### What you are asked to do
Lines from the opening of the material through the line containing "Totals | Neckstiffness: 5 -> 2" must be duplicated word for word. Pictures are not.

### Records provided
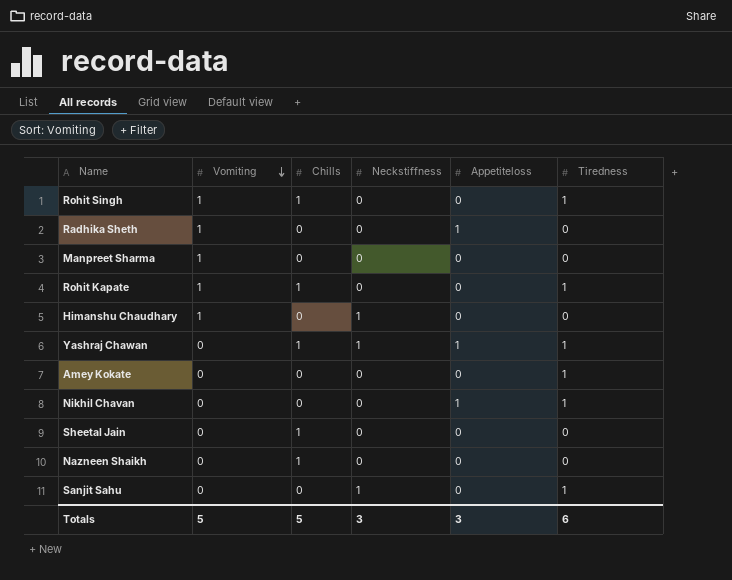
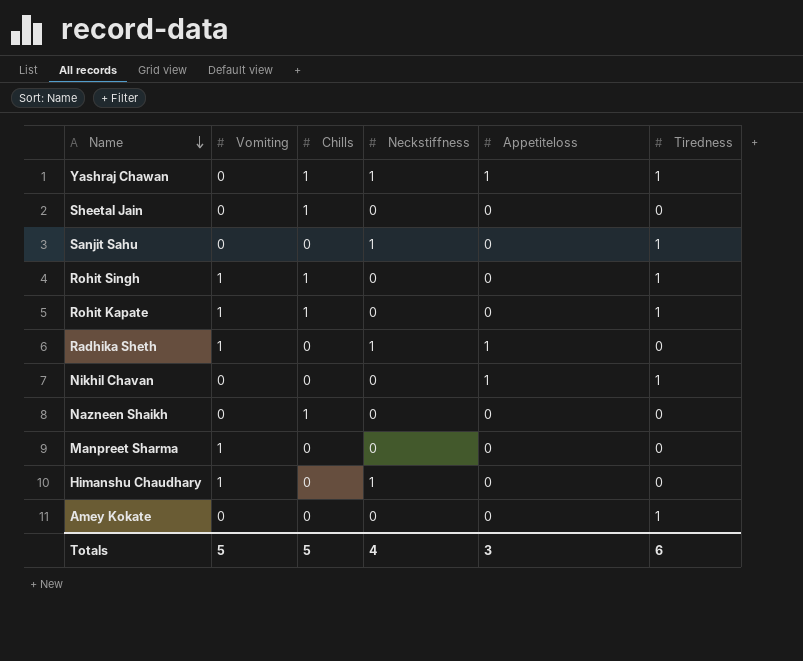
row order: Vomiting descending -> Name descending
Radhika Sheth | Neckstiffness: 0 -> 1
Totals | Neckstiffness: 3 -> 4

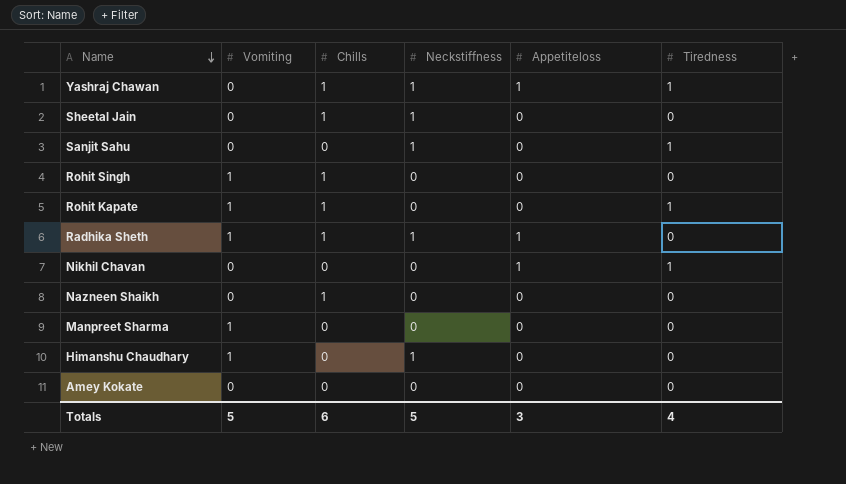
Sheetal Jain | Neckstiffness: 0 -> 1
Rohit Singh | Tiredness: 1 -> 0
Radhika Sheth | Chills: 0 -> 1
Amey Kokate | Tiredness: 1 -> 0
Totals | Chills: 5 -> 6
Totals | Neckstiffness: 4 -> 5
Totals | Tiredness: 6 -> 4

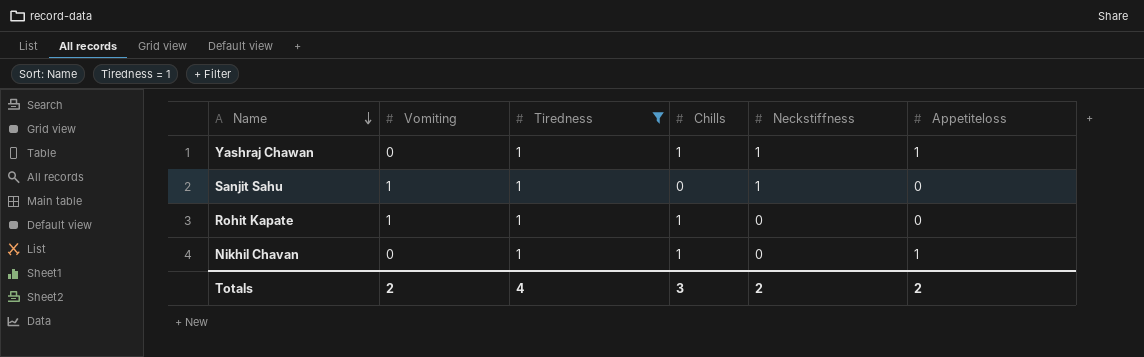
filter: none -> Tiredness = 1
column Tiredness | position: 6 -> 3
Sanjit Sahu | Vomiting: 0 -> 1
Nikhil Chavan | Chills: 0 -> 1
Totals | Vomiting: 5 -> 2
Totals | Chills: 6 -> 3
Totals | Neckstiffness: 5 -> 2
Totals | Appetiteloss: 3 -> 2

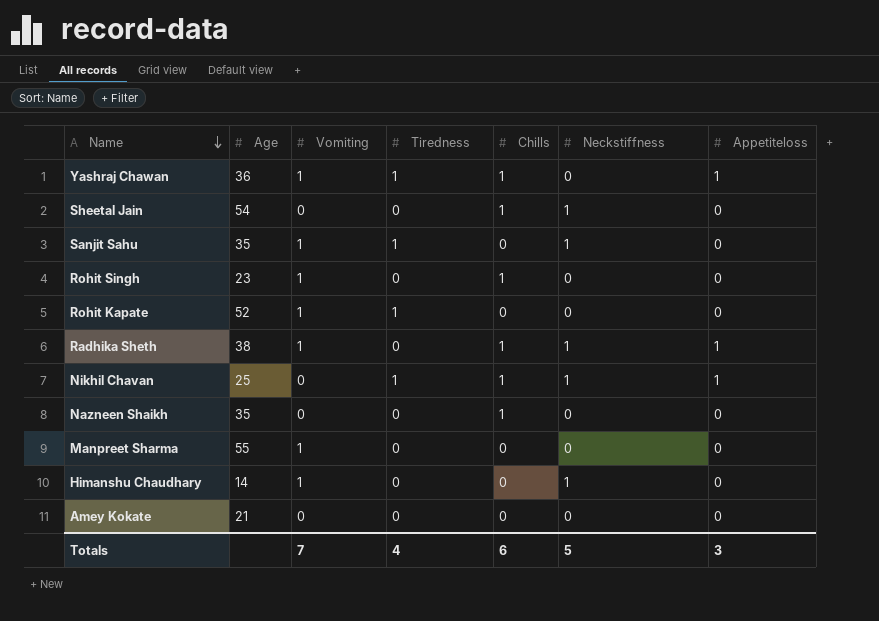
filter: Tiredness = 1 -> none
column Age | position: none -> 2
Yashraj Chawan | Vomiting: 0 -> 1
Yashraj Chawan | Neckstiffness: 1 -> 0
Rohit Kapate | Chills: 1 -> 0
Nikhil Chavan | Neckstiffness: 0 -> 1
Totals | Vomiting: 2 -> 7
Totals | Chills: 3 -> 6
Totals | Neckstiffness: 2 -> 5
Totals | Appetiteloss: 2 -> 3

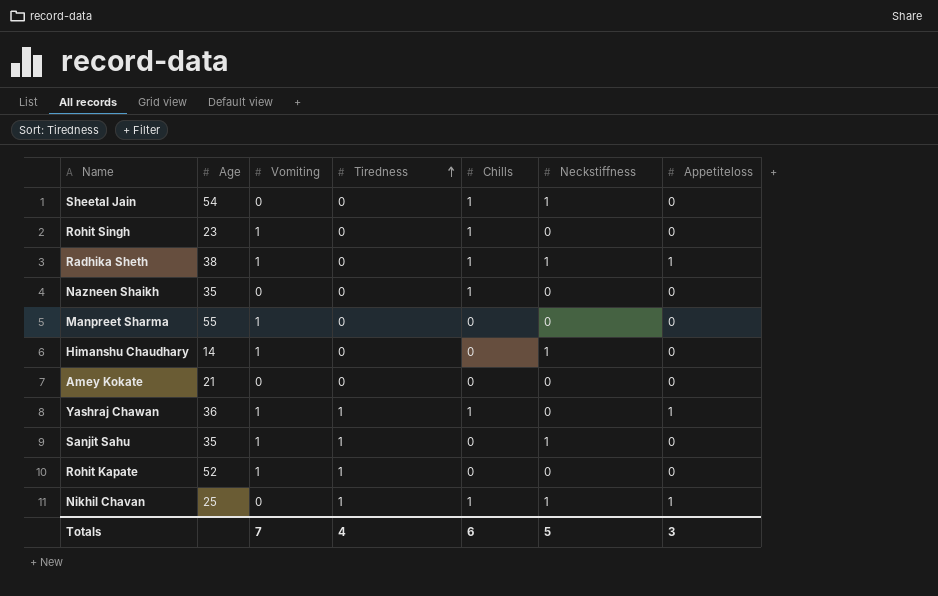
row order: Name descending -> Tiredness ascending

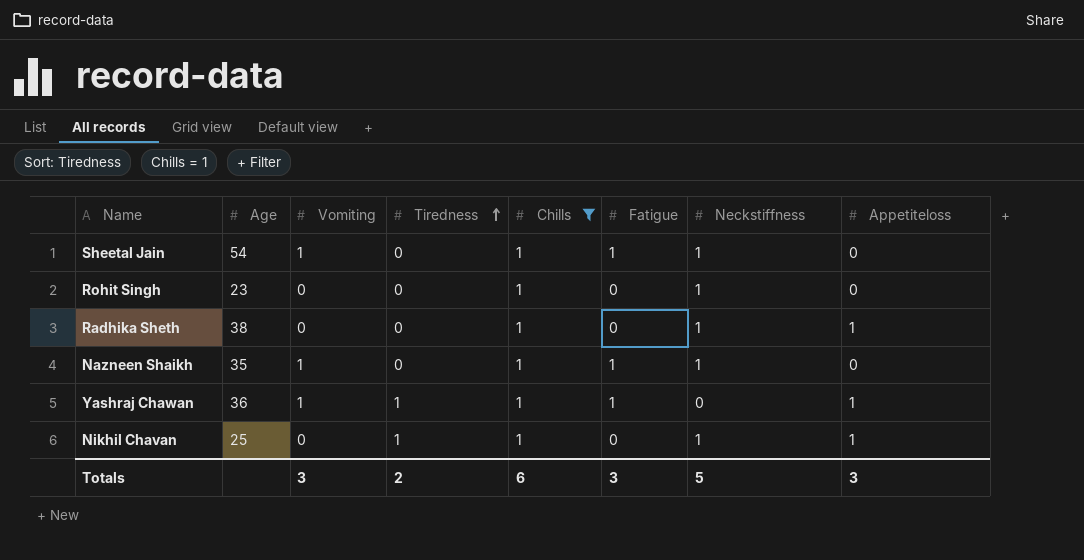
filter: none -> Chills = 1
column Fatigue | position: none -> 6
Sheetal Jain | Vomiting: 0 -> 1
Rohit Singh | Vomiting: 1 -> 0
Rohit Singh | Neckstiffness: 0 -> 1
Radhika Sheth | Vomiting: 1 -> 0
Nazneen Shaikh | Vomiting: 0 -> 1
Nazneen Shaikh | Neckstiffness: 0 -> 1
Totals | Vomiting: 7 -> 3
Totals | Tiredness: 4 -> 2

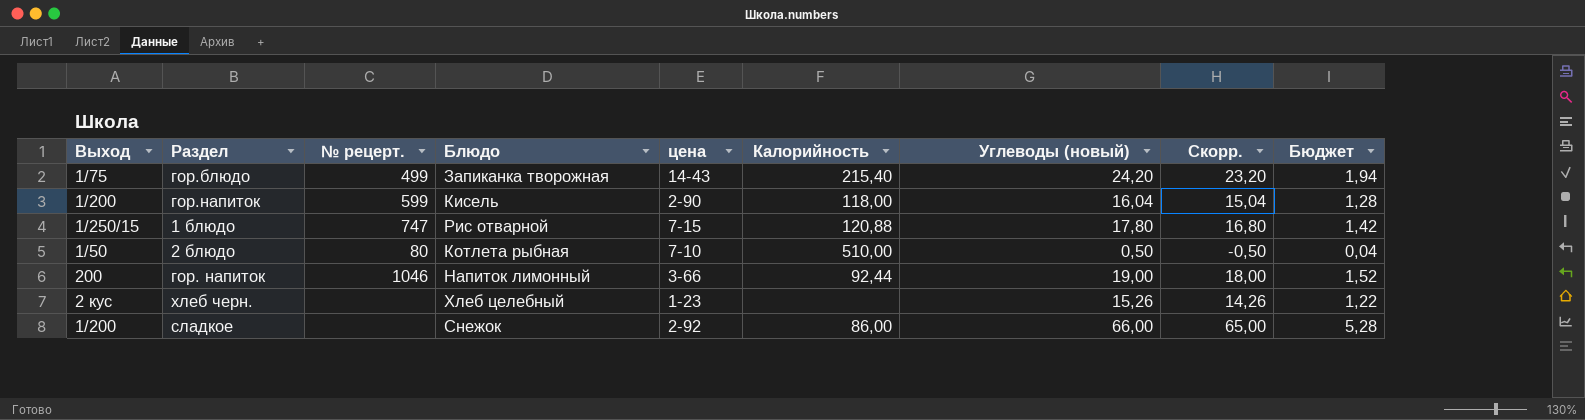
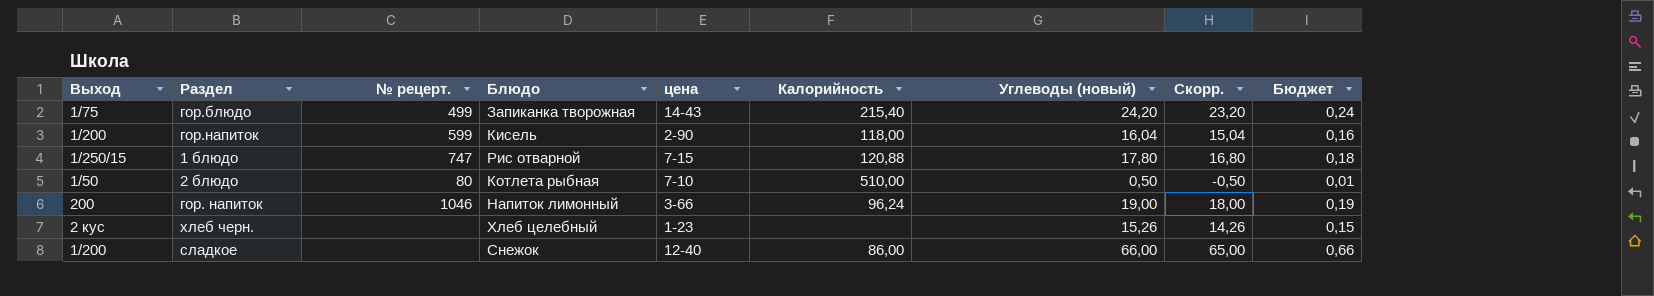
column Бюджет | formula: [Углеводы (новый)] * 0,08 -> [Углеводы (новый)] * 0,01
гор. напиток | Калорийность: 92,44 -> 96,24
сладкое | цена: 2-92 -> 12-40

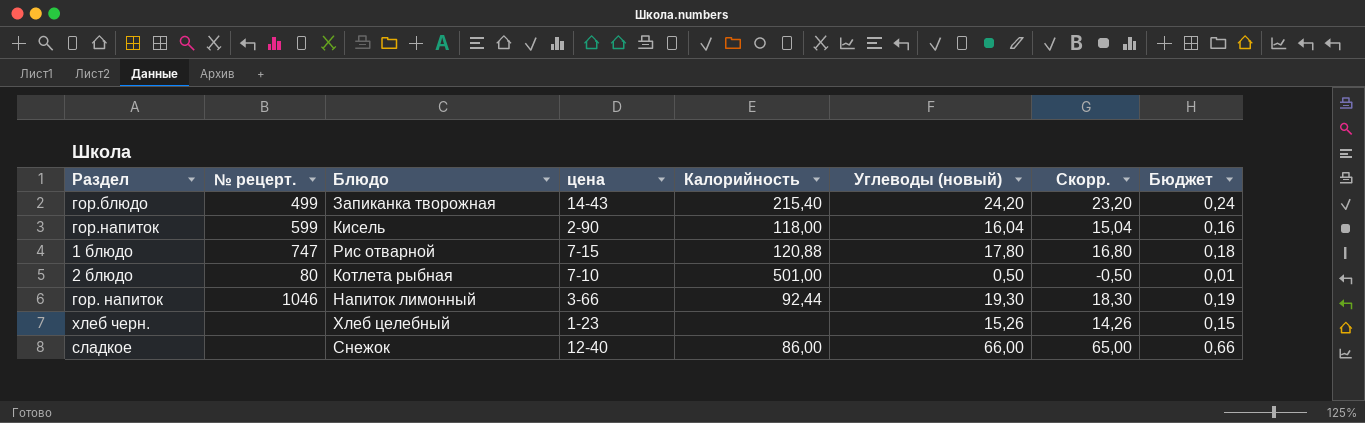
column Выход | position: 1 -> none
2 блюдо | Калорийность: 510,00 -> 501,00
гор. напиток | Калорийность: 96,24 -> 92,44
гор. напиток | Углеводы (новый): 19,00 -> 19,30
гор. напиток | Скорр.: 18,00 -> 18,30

### Answer for this exercise
row order: Vomiting descending -> Name descending
Radhika Sheth | Neckstiffness: 0 -> 1
Totals | Neckstiffness: 3 -> 4

Sheetal Jain | Neckstiffness: 0 -> 1
Rohit Singh | Tiredness: 1 -> 0
Radhika Sheth | Chills: 0 -> 1
Amey Kokate | Tiredness: 1 -> 0
Totals | Chills: 5 -> 6
Totals | Neckstiffness: 4 -> 5
Totals | Tiredness: 6 -> 4

filter: none -> Tiredness = 1
column Tiredness | position: 6 -> 3
Sanjit Sahu | Vomiting: 0 -> 1
Nikhil Chavan | Chills: 0 -> 1
Totals | Vomiting: 5 -> 2
Totals | Chills: 6 -> 3
Totals | Neckstiffness: 5 -> 2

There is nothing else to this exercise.